Will Julia ever fix its "using ..." latency problems?

With a sysimage I managed to get the startup time to usuable speeds. I know that many people don’t care for startup time, but I can’t use the REPL, because I haven’t found any IDE workflow that is acceptable.
Thank you.

2 Likes

If you haven’t found an IDE you like, you can just use a Jupyter notebook as a REPL-like experience (but with persistence and multimedia)…

2 Likes

I know about the jupyter notebook, but

  1. You cannot split your code into multiple files.
  2. Jupyter notebook can’t work with *.jl files, but all libraries are *.jl files
  3. Backtraces will not show the correct file number
  4. There is no “go to definition” feature like in vs code.

What I actually just tried is writing in vscode and having a jupyter notebook that is just one line:
include(“main.jl”)

Same with pluto notebook

This works pretty ok.

Yes you can, using NBInclude.

(But if you are at the point of making lots of files, you should probably be creating modules and doing structured programming, and then calling your modules from your notebooks. In fact, with NBInclude you can actually use notebook files as part of your Julia modules if you want, but personally I would tend to use notebooks only for interactive exploration code and keep long-term code in modules.)

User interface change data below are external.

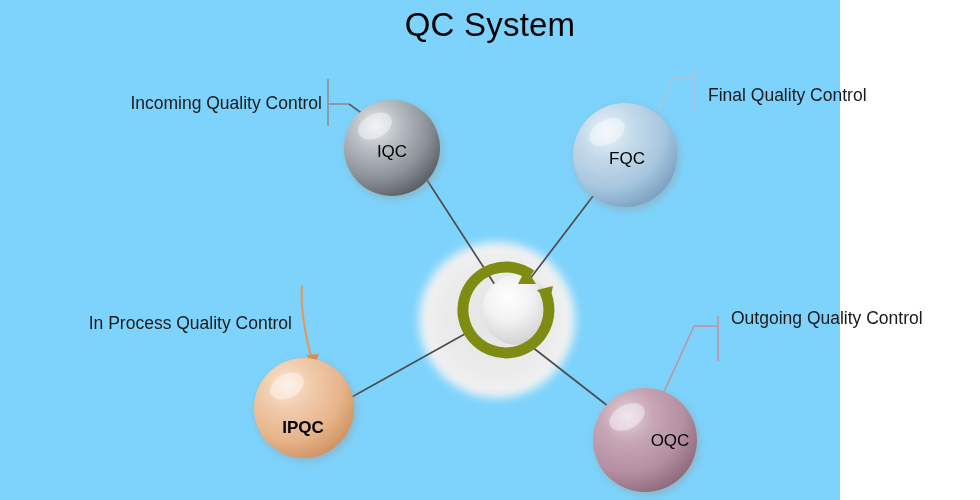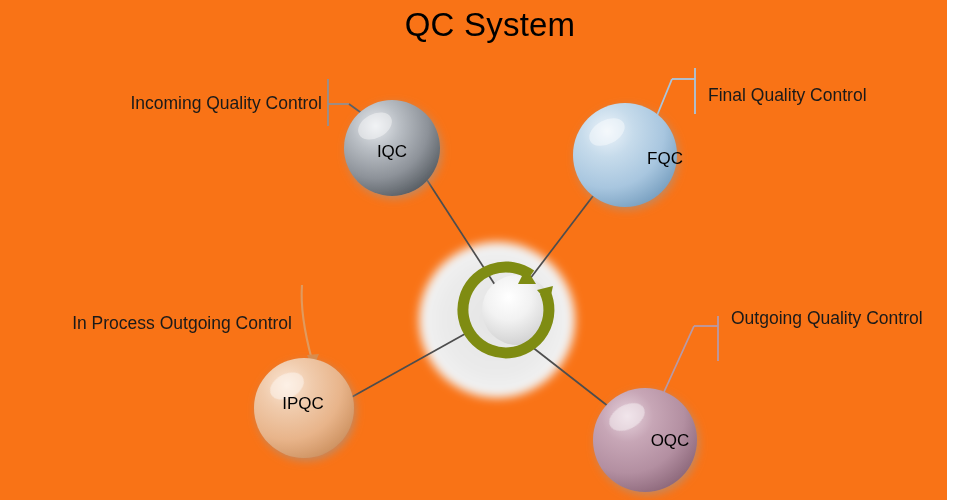--- a/index.html
+++ b/index.html
@@ -15,9 +15,9 @@
   }
   #stage {
     position: relative;
-    width: 947px;
+    width: 840px;
     height: 500px;
-    background: #f97316;
+    background: #7dd3fc;
   }
   #diagram-title {
     position: absolute;

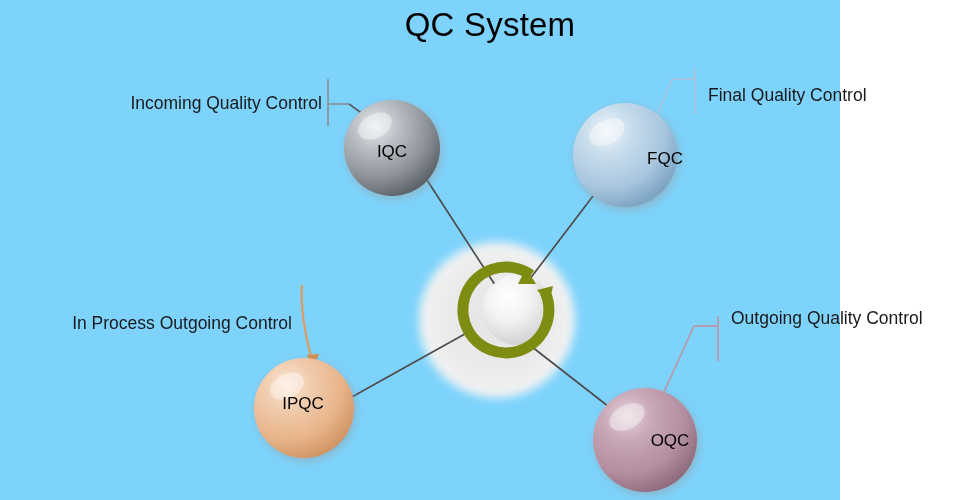--- a/index.html
+++ b/index.html
@@ -165,7 +165,7 @@
   </svg>
 
   <div class="node-label" style="left:392px; top:152px;">IQC</div>
-  <div class="node-label" style="left:665px; top:159px;">FQC</div>
+  <div class="node-label" style="left:627px; top:159px;">FQC</div>
   <div class="node-label" style="left:303px; top:404px;">IPQC</div>
   <div class="node-label" style="left:670px; top:441px;">OQC</div>
 

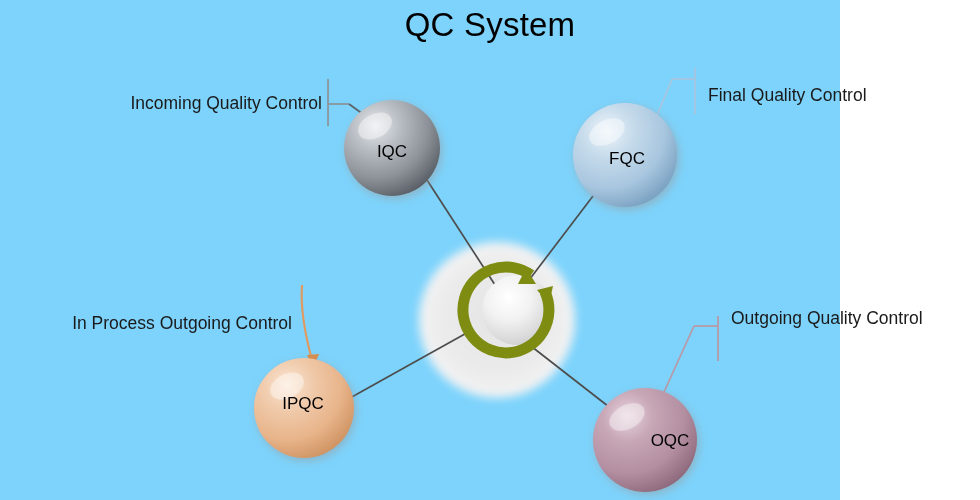--- a/index.html
+++ b/index.html
@@ -171,7 +171,7 @@
 
   <div class="leader-label right" style="left:708px; top:95px;">Final Quality Control</div>
   <div class="leader-label left" style="left:322px; top:103px;">Incoming Quality Control</div>
-  <div class="leader-label left" style="left:292px; top:323px;">In Process Outgoing Control</div>
+  <div class="leader-label left" style="left:292px; top:323px;">In Process Quality Control</div>
   <div class="leader-label right" style="left:731px; top:318px;">Outgoing Quality Control</div>
 
 </div>

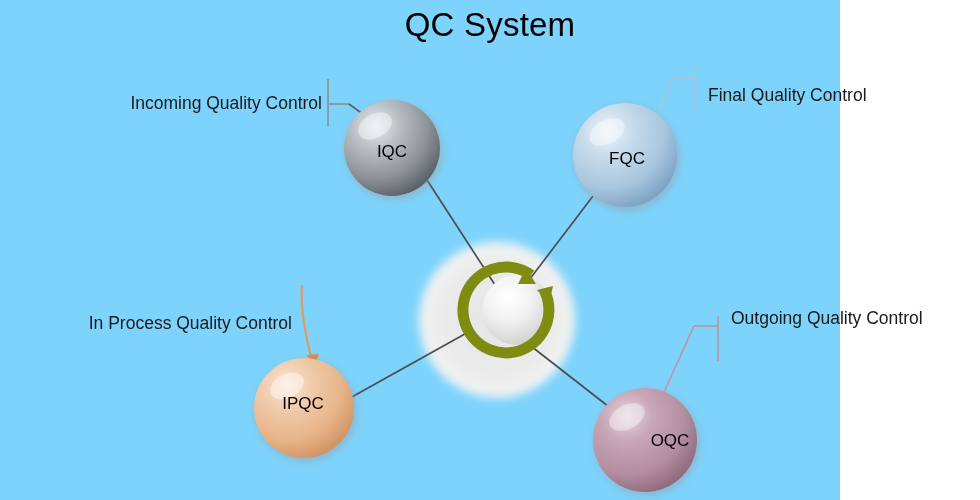--- a/index.html
+++ b/index.html
@@ -166,7 +166,7 @@
 
   <div class="node-label" style="left:392px; top:152px;">IQC</div>
   <div class="node-label" style="left:627px; top:159px;">FQC</div>
-  <div class="node-label" style="left:303px; top:404px;">IPQC</div>
+  <div class="node-label" style="left:303px; top:428px;font-weight:bold;">IPQC</div>
   <div class="node-label" style="left:670px; top:441px;">OQC</div>
 
   <div class="leader-label right" style="left:708px; top:95px;">Final Quality Control</div>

Jupyter notebook can’t work with *.jl files, but all libraries are *.jl files

include and import work just fine, as does Revise.jl for interactively running code as you edit modules.

Or do you mean that notebooks can’t be used to edit .jl files? I thought we were talking about REPL replacements here and interactive work? If you want an IDE or an editor, use vsCode or JupyterLab or …

I’m confused about whether you are talking about writing “libraries” (modules/packages) or about writing interactive scripts.

Backtraces will not show the correct file number

Backtraces should work fine in notebooks. For statements in the running notebook, they will give you line numbers like In[35]: line 15, i.e. line 15 of input cell In[35].

6 Likes

Check jupytext, you can use a .jl file as a notebook. That is super usefull for version control too.

Also in vscode you can have a similar interacting experience using the Shift + Enter workflow and separating each peace of code you wants to run (“cell”) between ##s directly in a .jl file

3 Likes

You asked pretty much the same thing a week ago, in a topic precisely about this, and got more or less the same answers.

Julia is developing very rapidly, but asking this every week is unlikely to result in new information.

18 Likes

Btw. a popular “misconception” is that Python is not a compiled, but an interpreted language, which gives you the impression that there is no compilation at all. Python has a compiler and it needs to compile the Python code to Python Bytecode before interpretation.
There is actually one situation where you really “feel” the compilation time: when installing packages via pip. If a package does not offer wheel binary distributions (every Python source code is compiled for your target system), the installation procedure has to compile every single file.

You can even see that there is compilation if you remove the compiled files, but of course the effect is not so dramatic as compared to Julia, with a heavy duty compilation chain under the hood. Btw. most of the slow compilation times in Julia come/came from invalidations. The trick is to be smart and not recompile things if it’s not needed, which many people are working on for a very long time already.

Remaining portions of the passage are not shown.